Directions:
In full and unchanged, set down the entries that follow, with no images.
--- Extracted material ---
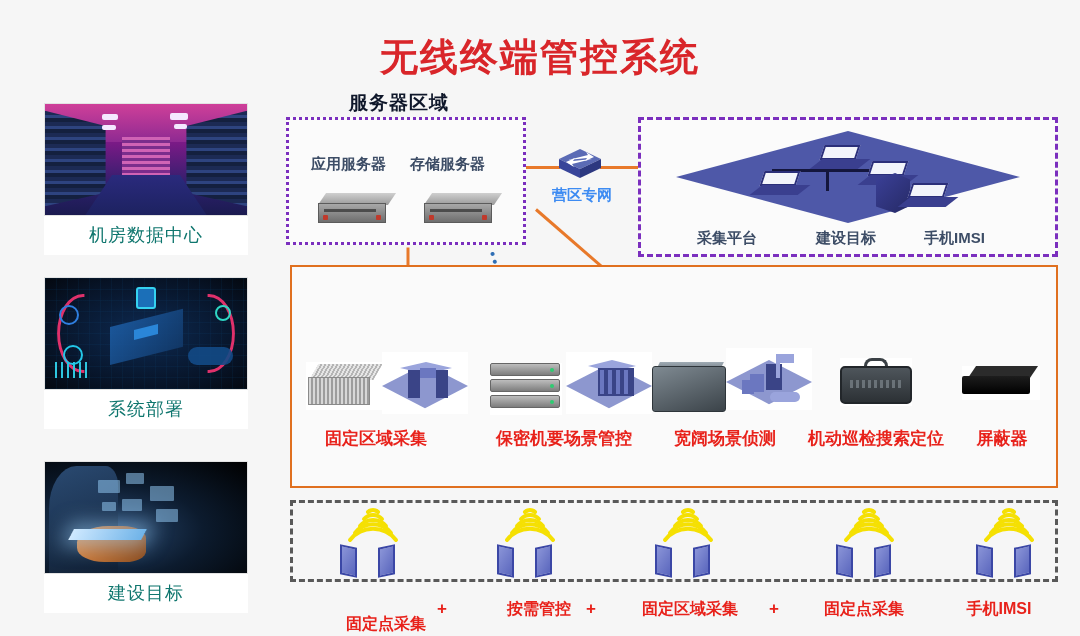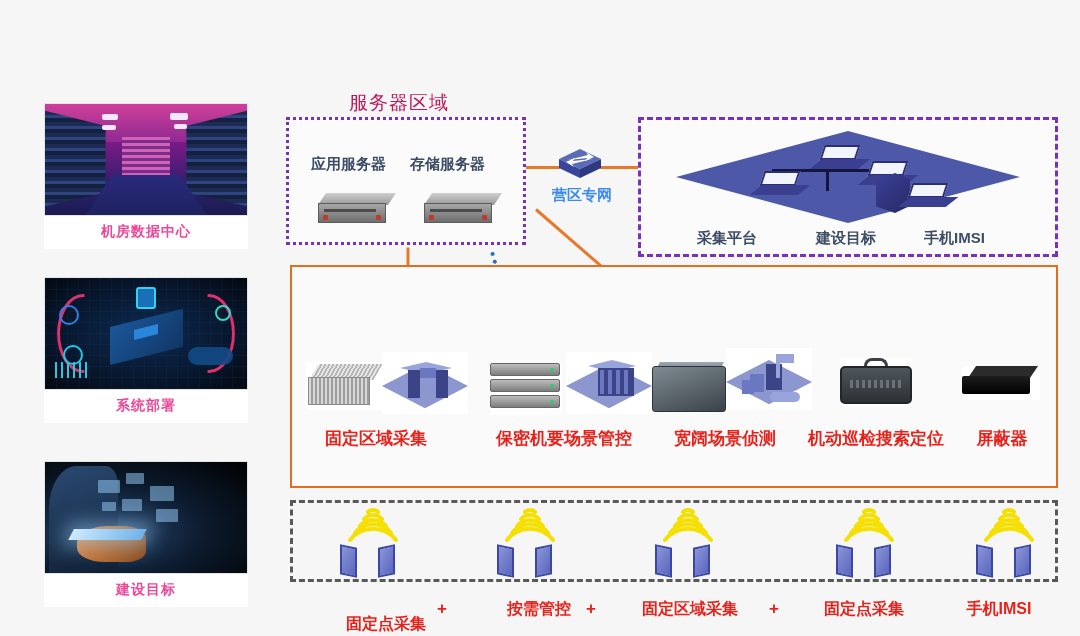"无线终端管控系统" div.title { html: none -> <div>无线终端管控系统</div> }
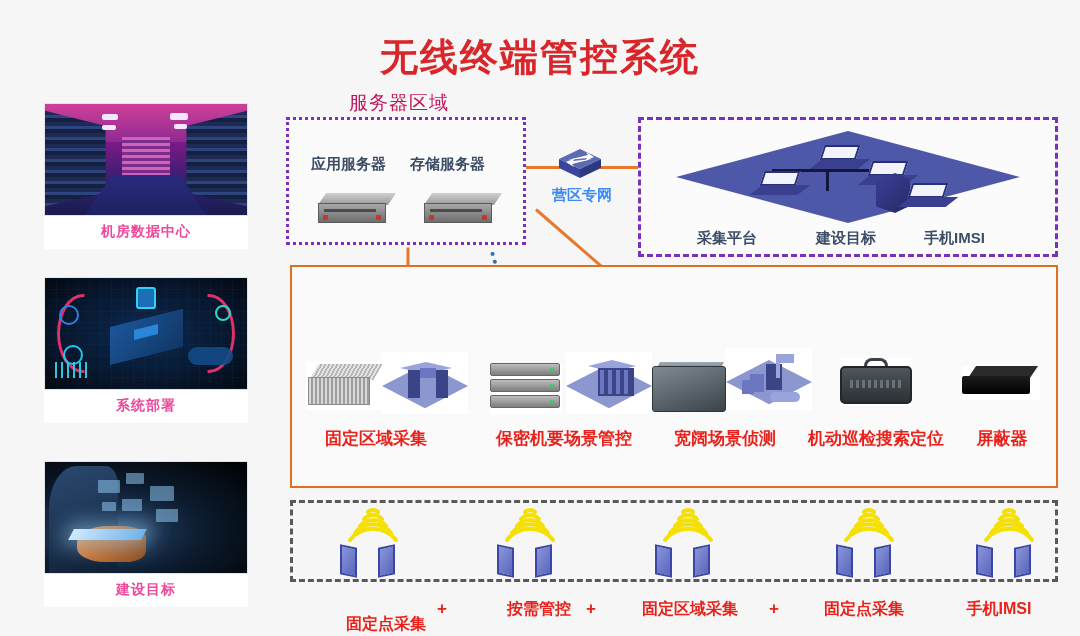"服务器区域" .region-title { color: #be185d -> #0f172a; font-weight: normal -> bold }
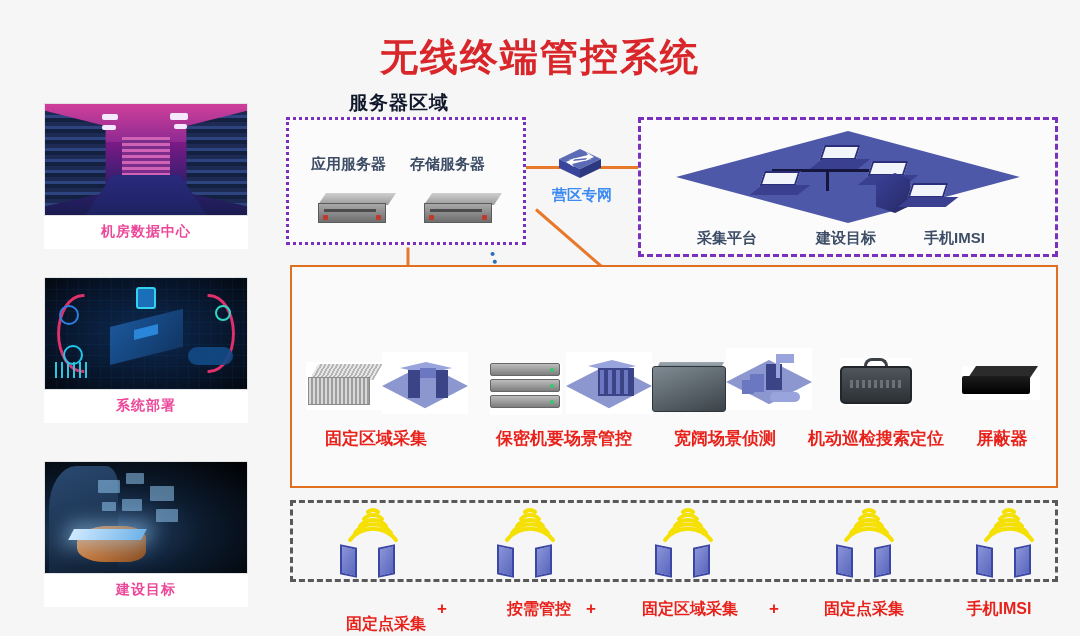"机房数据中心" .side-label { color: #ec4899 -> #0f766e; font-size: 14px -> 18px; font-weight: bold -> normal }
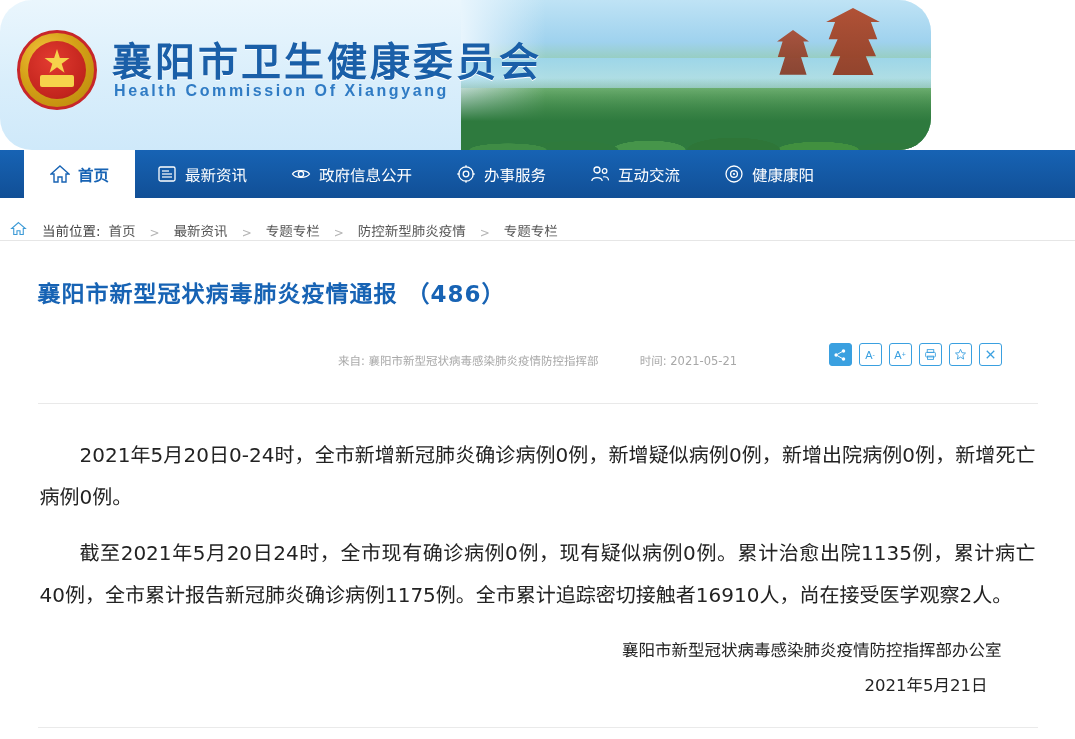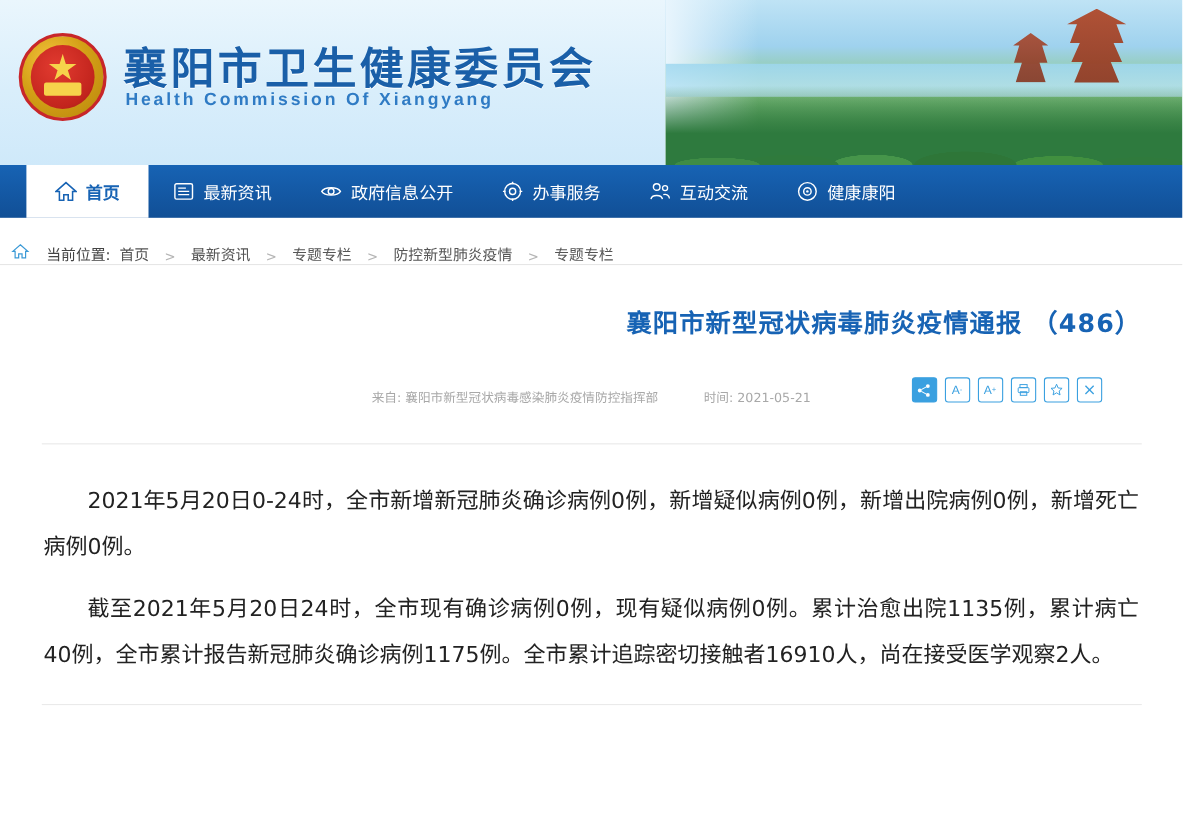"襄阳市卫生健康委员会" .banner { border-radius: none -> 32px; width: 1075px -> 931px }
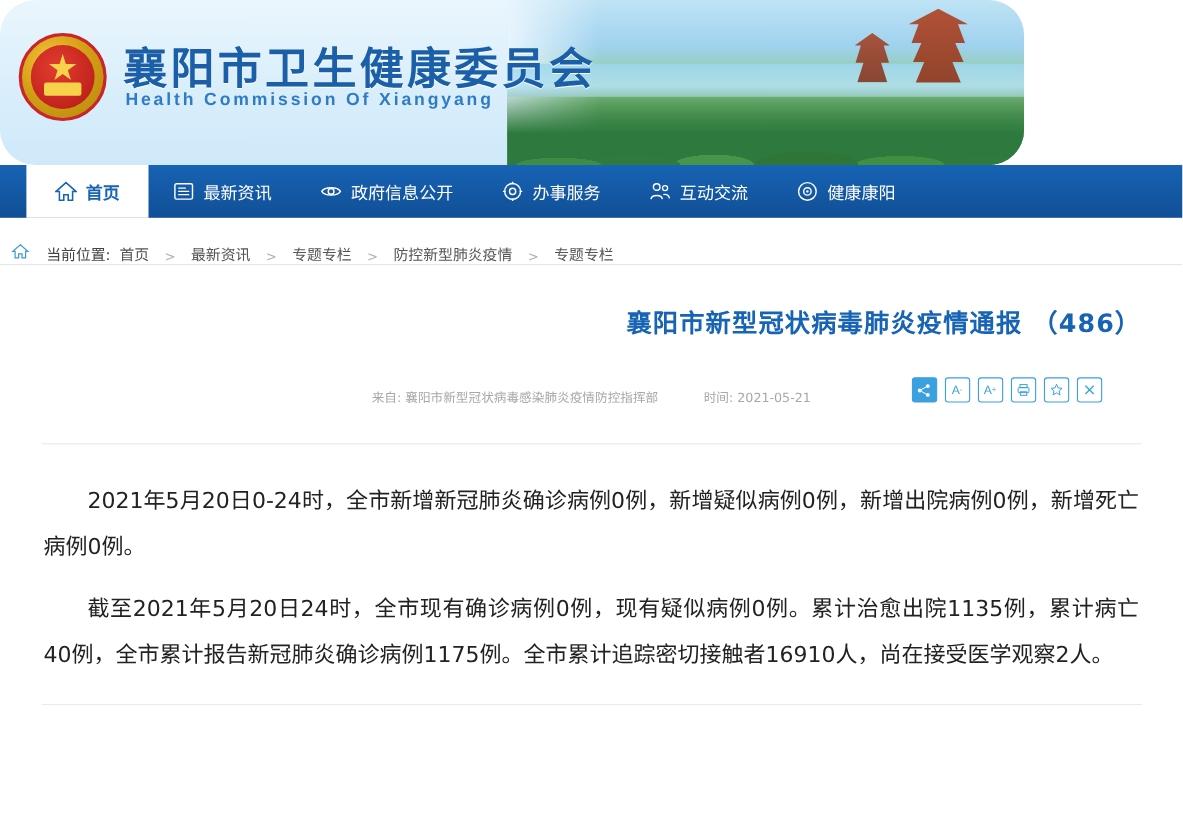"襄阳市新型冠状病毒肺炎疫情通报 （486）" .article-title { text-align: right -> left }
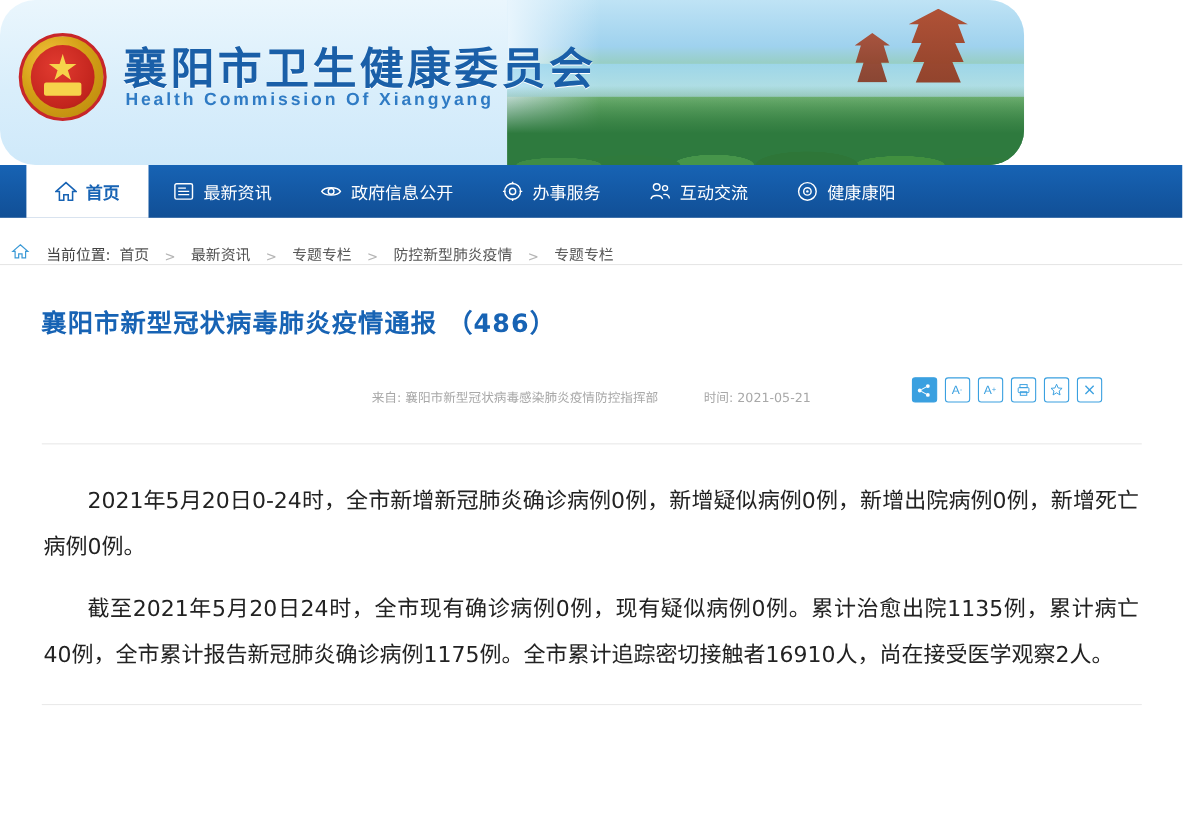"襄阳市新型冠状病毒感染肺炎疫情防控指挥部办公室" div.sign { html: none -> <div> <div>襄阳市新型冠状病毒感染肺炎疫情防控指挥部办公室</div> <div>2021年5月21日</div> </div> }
---
Answer to the problem:
"无线终端管控系统" div.title { html: none -> <div>无线终端管控系统</div> }
"服务器区域" .region-title { color: #be185d -> #0f172a; font-weight: normal -> bold }
"机房数据中心" .side-label { color: #ec4899 -> #0f766e; font-size: 14px -> 18px; font-weight: bold -> normal }
"襄阳市卫生健康委员会" .banner { border-radius: none -> 32px; width: 1075px -> 931px }
"襄阳市新型冠状病毒肺炎疫情通报 （486）" .article-title { text-align: right -> left }
"襄阳市新型冠状病毒感染肺炎疫情防控指挥部办公室" div.sign { html: none -> <div> <div>襄阳市新型冠状病毒感染肺炎疫情防控指挥部办公室</div> <div>2021年5月21日</div> </div> }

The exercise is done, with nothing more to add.